With long successions of “character” police commissioners and regular corruption allegations, it may well be that Fuller does not care much about the reputation of his force, at least as long as he has the state premier in his thrall (as he does). If he did, he would have rather more concern for appearances.

But so might the AFP Commissioner, who has yet to explain just why and how the ACT AFP Commissioner saw fit to attend on the Minister for Defence and her chief of staff soon after a staffer was found by parliamentary security staff in the minister’s office, in a dishevelled condition suggestive of sexual assault. By the time that the ACT Commissioner arrived, the woman had complained of sexual assault to ACT AFP detectives.

We want commissioners of character, not folk who are ‘characters’

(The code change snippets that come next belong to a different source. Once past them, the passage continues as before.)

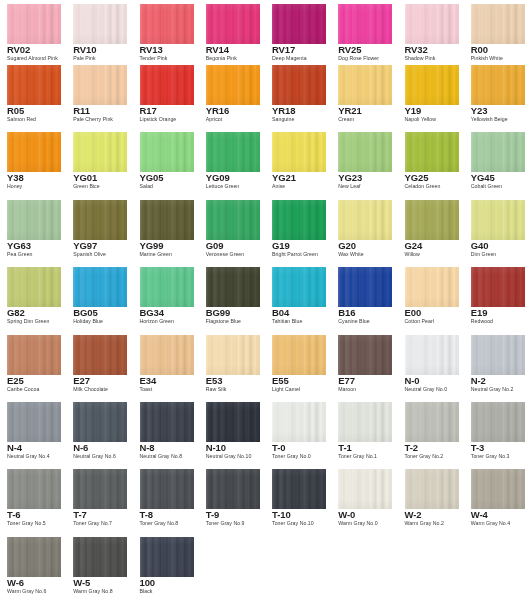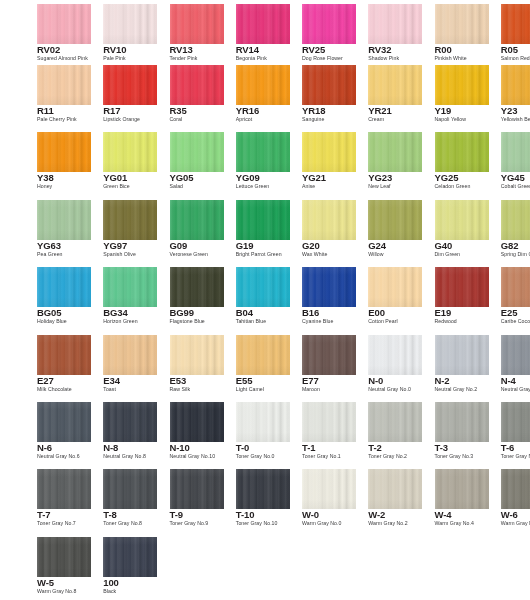"RV02" #chart { padding-left: 30px -> none }
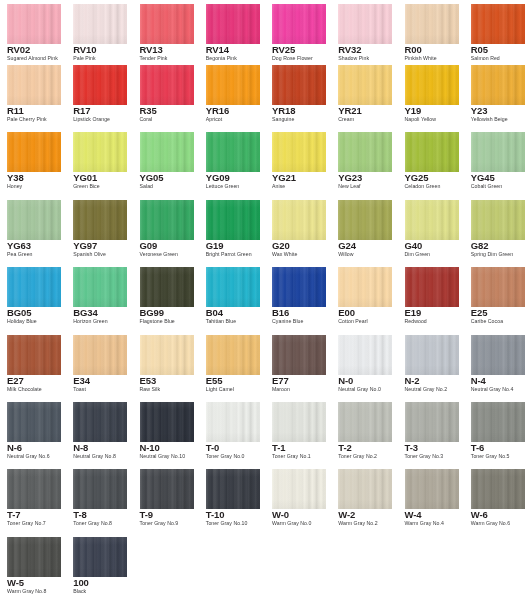"RV17" div.cell { html: none -> <div> <div> <span></span> <span></span> <span></span> </div> <div>RV17</div> <div>Deep Magenta</div> </div> }
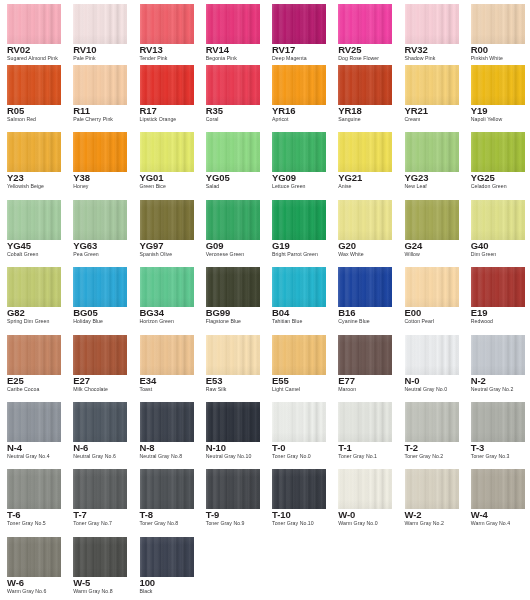"R35" div.cell { html: <div> <div> <span></span> <span></span> <span></span> </div> <div>R35</div> <div>Coral</div> </div> -> none }
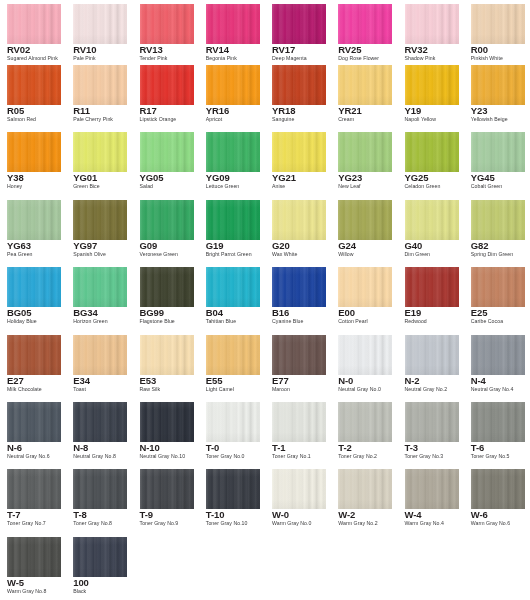"YG99" div.cell { html: none -> <div> <div> <span></span> <span></span> <span></span> </div> <div>YG99</div> <div>Marine Green</div> </div> }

The ACT Commissioner’s visit to the minister was one of a large number of occurrences in the aftermath of the alleged rape, of which the victim was entirely unaware until two years later.

Reece Kershaw found himself deeply professionally embarrassed when, as a deputy NT Police Commissioner, his commissioner tried improperly to interfere in an investigation affecting his mistress. Kershaw steered his way through the crisis, but ought to have learnt from it the fundamental dangers of too close relations with ministers, and of the heads-up principle.

Perhaps the commissioner was intending merely to give the minister a “heads-up” about ongoing police inquiries, but if that is what he was doing, his judgment is open to question because, as we have seen, the minister was inevitably to be a player in the aftermath of the case, not a disinterested observer. The heads-up is not supposed to be a privileged opportunity, not given to other interested parties, to begin preparing the alibis. It seems that it was, for example, after this meeting that the minister decided not to tell the Prime Minister – a decision that the ultra-loyal Peter Dutton may also have made about the same time.

Unlike all other Australian police forces, the AFP is not a force of what might be called general jurisdiction. The ACT precinct is, of course. One can complain to them of rape, or murder, or a fraud, and it has the power – even the duty – to immediately launch an investigation. But the national AFP does not have a general brief to investigate fraud on the Commonwealth, corruption by a senior minister, or bribery with political donations. It must await a reference from a relevant Commonwealth agency. Easy enough to come by with alleged social security fraud, or the theft of money by a public servant. Rather less common with a high-level crime, a reason why the AFP, unlike the FBI or Scotland Yard, never conducts own-motion investigations, or stings, with corruption.

The ambitions of the Home Affairs Minister and his department has tended to undermine the independence and apartness of notionally autonomous stand-alone statutory bodies, such as the AFP and ASIO. That and the character (and post-commissionership ambitions) of some of the commissioners have entrenched the AFP’s reputation as the most politicised force in the country. When one considers the NSW and Victoria Police, that is really saying something.